During IKE_SA_INIT you negotiate cryptographic algorithms which I assume (correct me if I am wrong) are very similar to a TLS cipher suite (symmetric crypto algorithm and a hash function). You also do a Diffie-Hellman exchange which I assume is not specified in the SAi1/SAr1 because you always do DH in IKEv2.
Yes, they are similar. But there are no fixed cipher suites in IKE (i.e. algorithms of different transform types may freely be combined in a proposal - with some exceptions, like not negotiating integrity algorithms when AEAD mode ciphers are proposed).
The DH group is also negotiated with SA payloads (transform type 4), even though the initiator already sends a KE payload with its public DH value for a specific group.
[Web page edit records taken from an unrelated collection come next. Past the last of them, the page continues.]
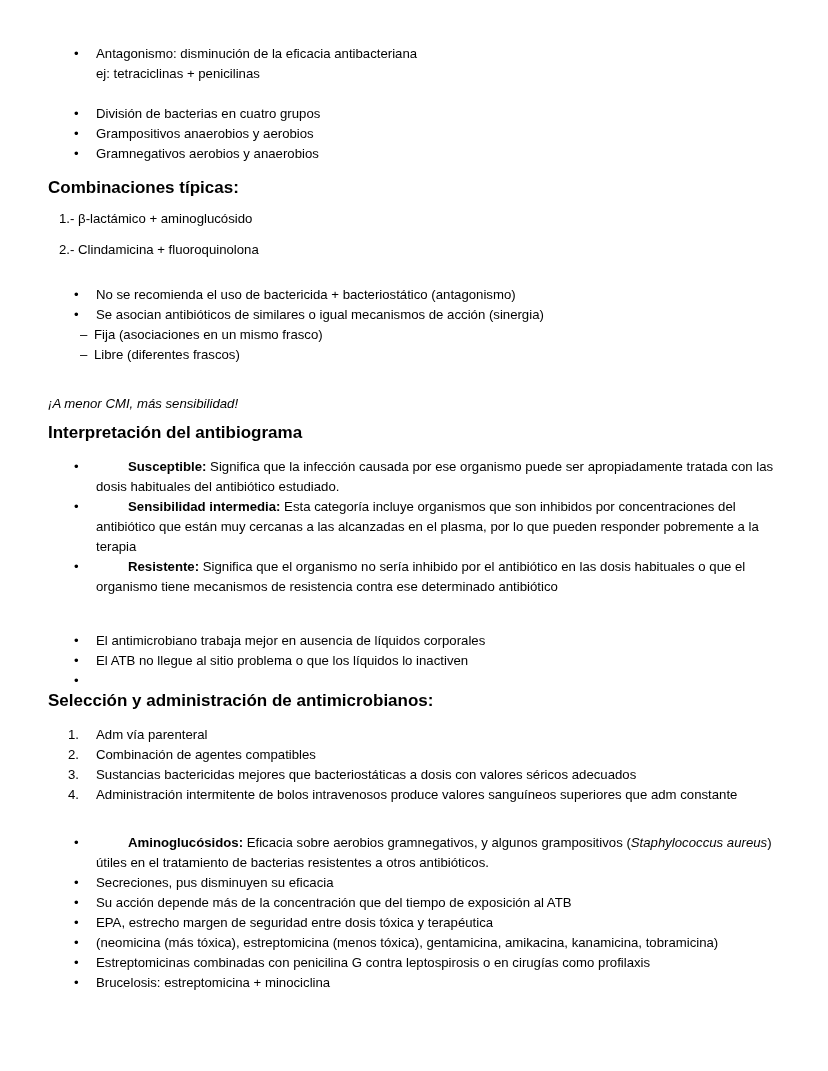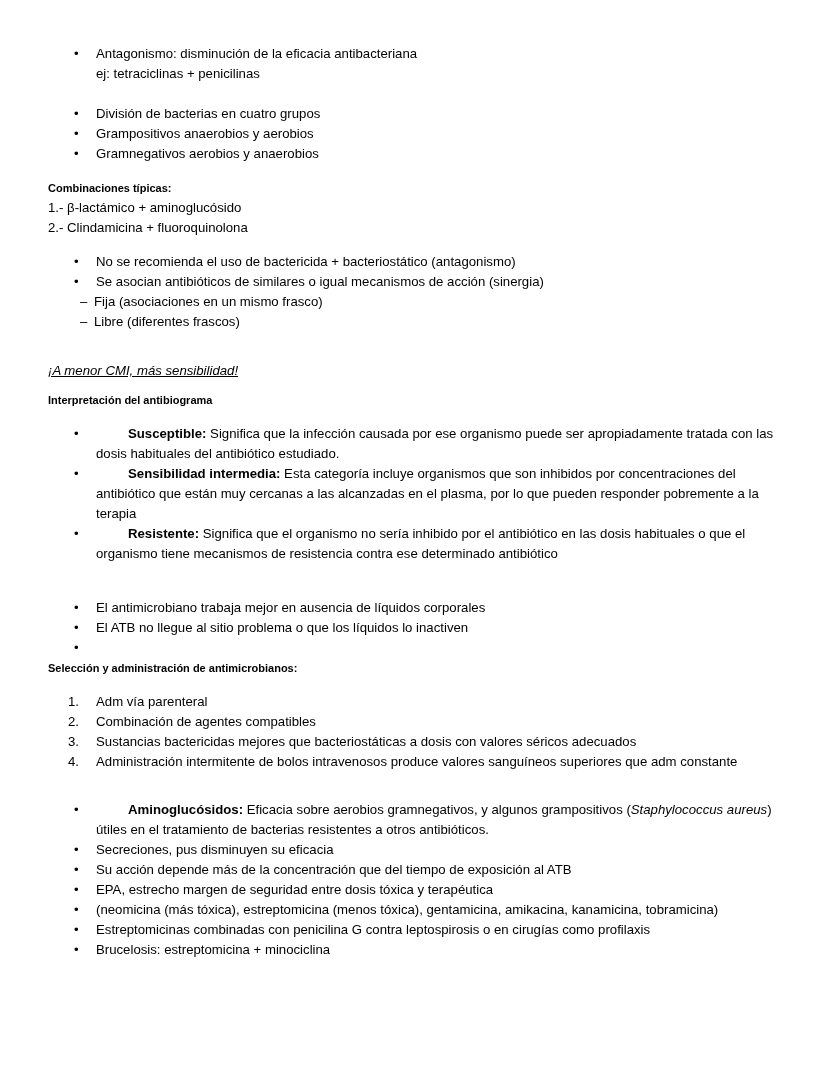--- a/index.html
+++ b/index.html
@@ -27,7 +27,7 @@
 
   .heading {
     font-weight: bold;
-    font-size: 11px;
+    font-size: 17px;
     line-height: 20px;
     margin: 0;
   }

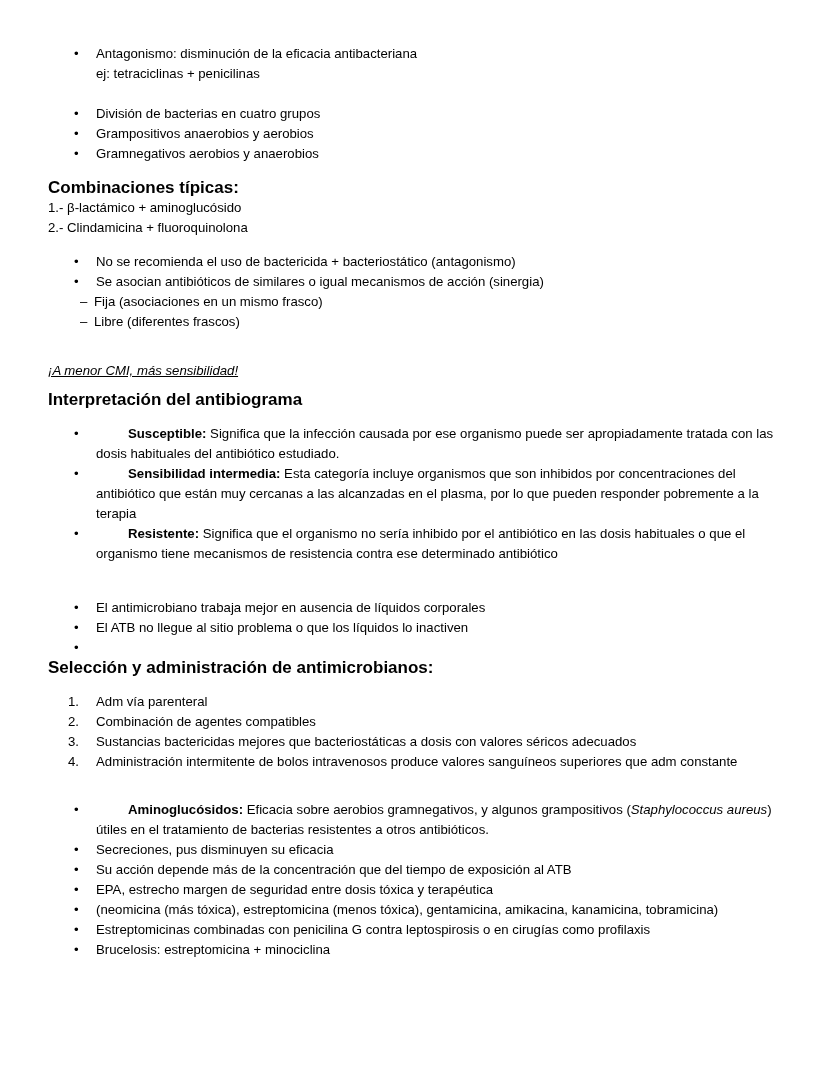--- a/index.html
+++ b/index.html
@@ -35,7 +35,7 @@
   .plain {
     font-size: 13.2px;
     line-height: 20px;
-    margin: 0;
+    margin: 11px;
   }
 
   .italic-note {

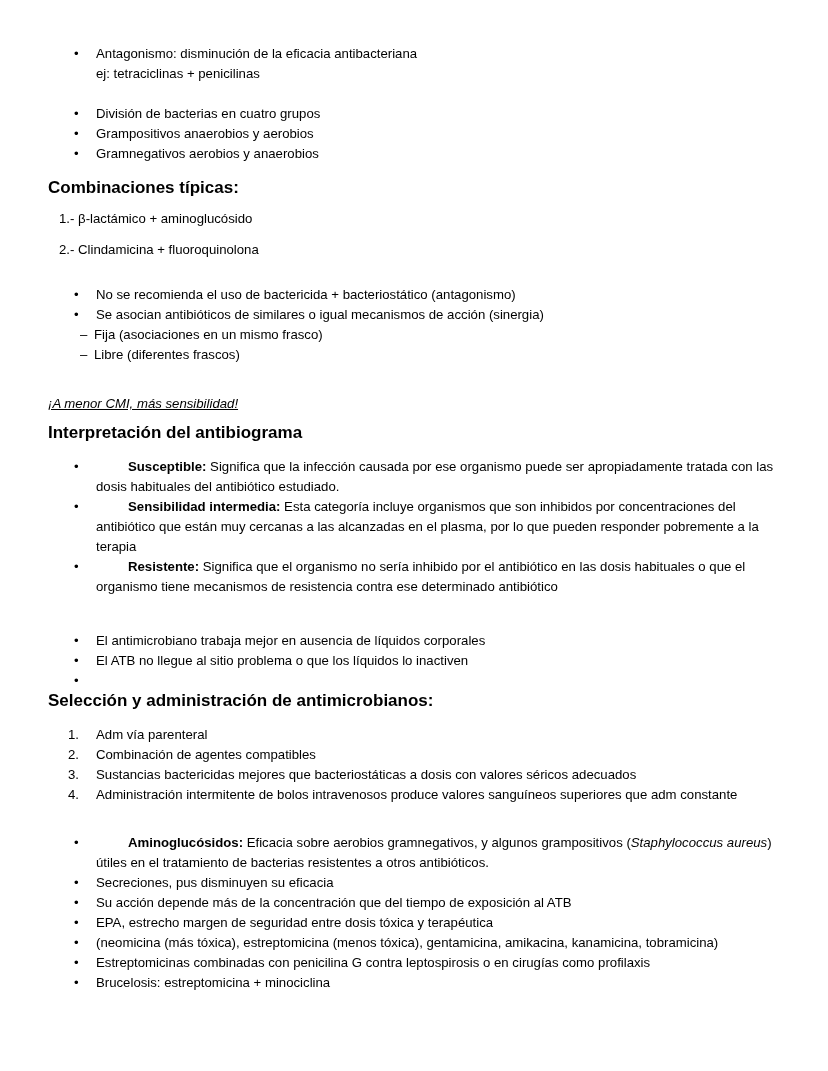--- a/index.html
+++ b/index.html
@@ -43,7 +43,6 @@
     font-size: 13.2px;
     line-height: 20px;
     margin: 0;
-    text-decoration: underline;
   }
So if the initiator proposes more than one DH group it has to assume which group the responder might select (the responder could, of course, use the KE payload as strong suggestion towards the group that should be selected, but it might prefer it's own configuration or not even support the proposed group). If the initiator's guess was wrong and the responder selects a different DH group it will respond with an INVALID_KE_PAYLOAD notify containing the selected group. The initiator then has to send another IKE_SA_INIT request with an appropriately updated KE payload (and possibly an updated SA payload).
What I dont get why you would want to negotiate cipher suites again. RFC 7293 tells me that
All messages following the initial exchange are cryptographically protected using the cryptographic algorithms and keys negotiated in the IKE_SA_INIT exchange.
so what's the point of the SA offers in the CREATE_CHILD_SA request?
That quote is referring to IKE traffic, which is encrypted after key material has been established with the DH exchange during IKE_SA_INIT. But to transport traffic via IPsec it's necessary to negotiate actual IPsec/Child SAs within the IKE SA. The algorithms used for IKE and Child SAs may be different, actually, every negotiated Child SA could theoretically use different algorithms (that may usually not be the case, but using different algorithms for IKE and Child SAs is definitely common, e.g. AES-GCM for IPsec and AES/SHA-2 for IKE). That's why algorithms are negotiated in CREATE_CHILD_SA exchanges.
The CREATE_CHILD_SA exchange is also used to rekey IKE and Child SAs, and while different algorithms could theoretically be negotiated then (basically a new SA is created to replace the existing one) RFC 7296, section 2.8 discourages this:
Note that, when rekeying, the new
Child SA SHOULD NOT have different Traffic Selectors and algorithms
than the old one.
Please also note that, unless RFC 6023 is implemented, a first Child SA is already created with the IKE_AUTH exchange. The algorithms used for this SA are negotiated with SA payloads during IKE_AUTH (SAi2/SAr2 in RFC 7296). However, because there is no separate DH exchange for it (the keys for this SA are always derived from the IKE key material), no DH groups will be negotiated, RFC 7296, section 1.2:
Note that IKE_AUTH messages do not contain KEi/KEr or Ni/Nr payloads.
Thus, the SA payloads in the IKE_AUTH exchange cannot contain
Transform Type 4 (Diffie-Hellman group) with any value other than
NONE. Implementations SHOULD omit the whole transform substructure
instead of sending value NONE.
If that Child SA is later rekeyed, a DH group may optionally be negotiated to establish new key material that's independent of the IKE key material. Because no DH transforms were contained in the initial SA payloads used for this Child SA, configuration errors regarding DH groups for this Child SA may only be detected when it is first rekeyed and fails.